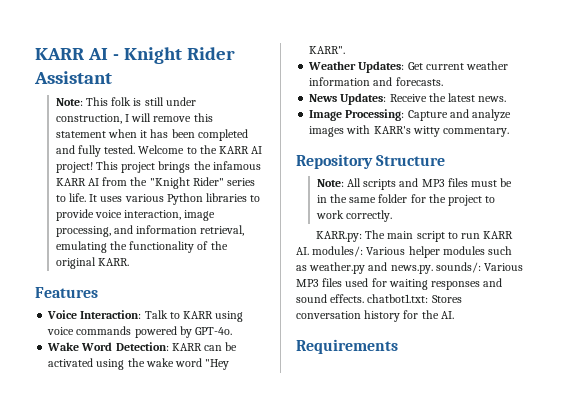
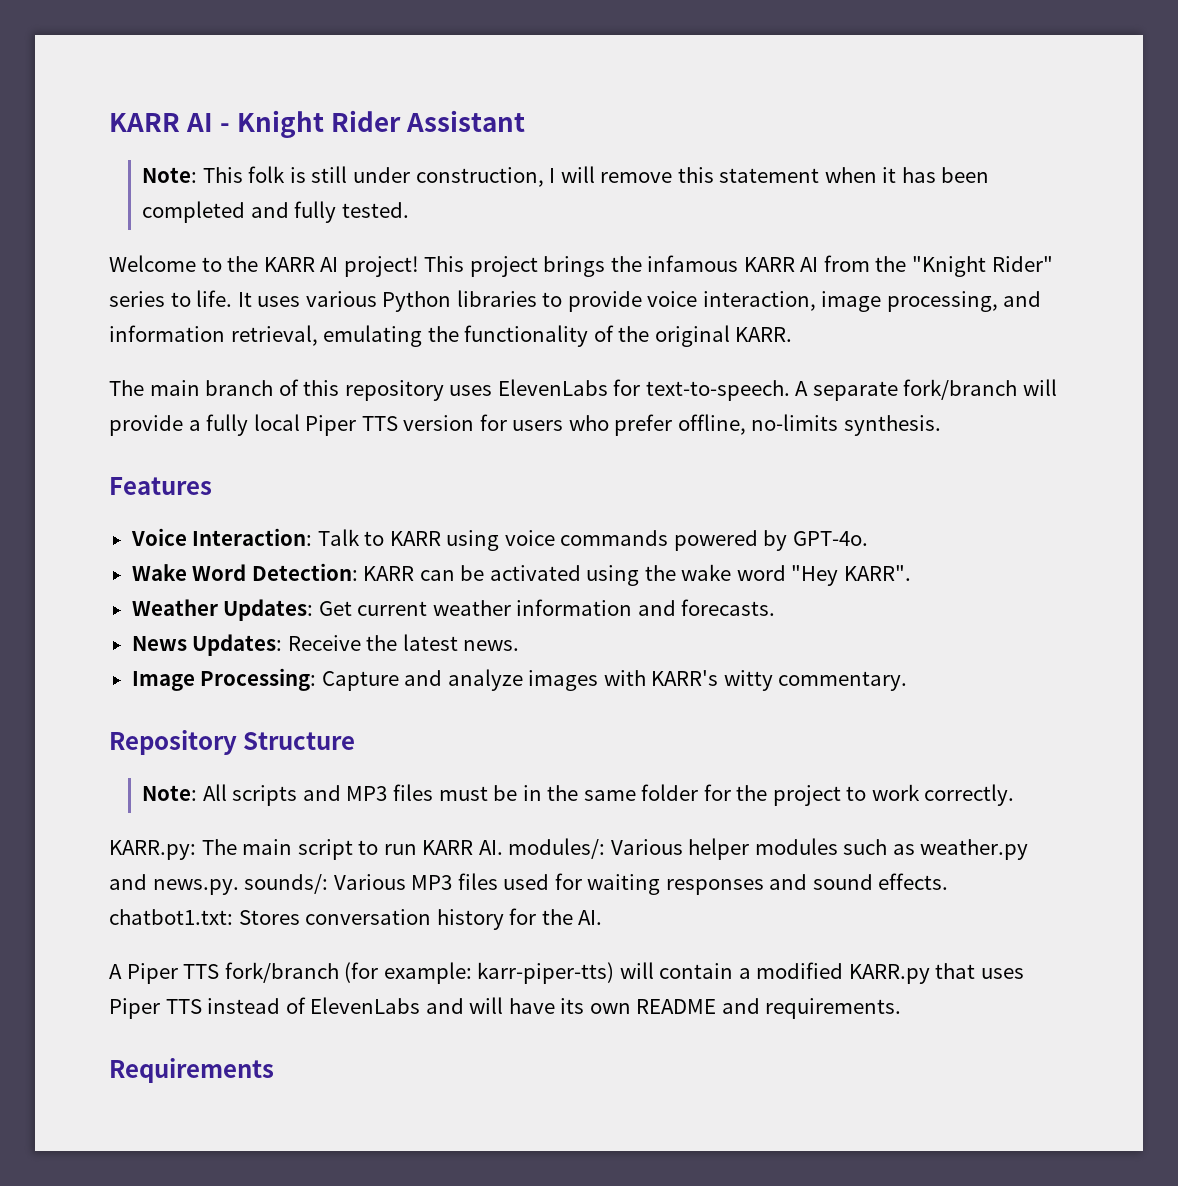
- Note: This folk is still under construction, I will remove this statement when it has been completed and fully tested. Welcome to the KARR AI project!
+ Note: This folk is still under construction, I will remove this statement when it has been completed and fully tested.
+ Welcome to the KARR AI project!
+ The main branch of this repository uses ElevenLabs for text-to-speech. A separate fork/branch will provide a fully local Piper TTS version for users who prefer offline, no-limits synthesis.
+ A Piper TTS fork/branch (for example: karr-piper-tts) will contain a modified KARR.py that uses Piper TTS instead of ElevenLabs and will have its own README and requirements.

Required action ->
Once the line containing "offline, no-limits synthesis." is found in the listing above, set down that line and every line after it, exactly.

Exercise answer ->
+ The main branch of this repository uses ElevenLabs for text-to-speech. A separate fork/branch will provide a fully local Piper TTS version for users who prefer offline, no-limits synthesis.
+ A Piper TTS fork/branch (for example: karr-piper-tts) will contain a modified KARR.py that uses Piper TTS instead of ElevenLabs and will have its own README and requirements.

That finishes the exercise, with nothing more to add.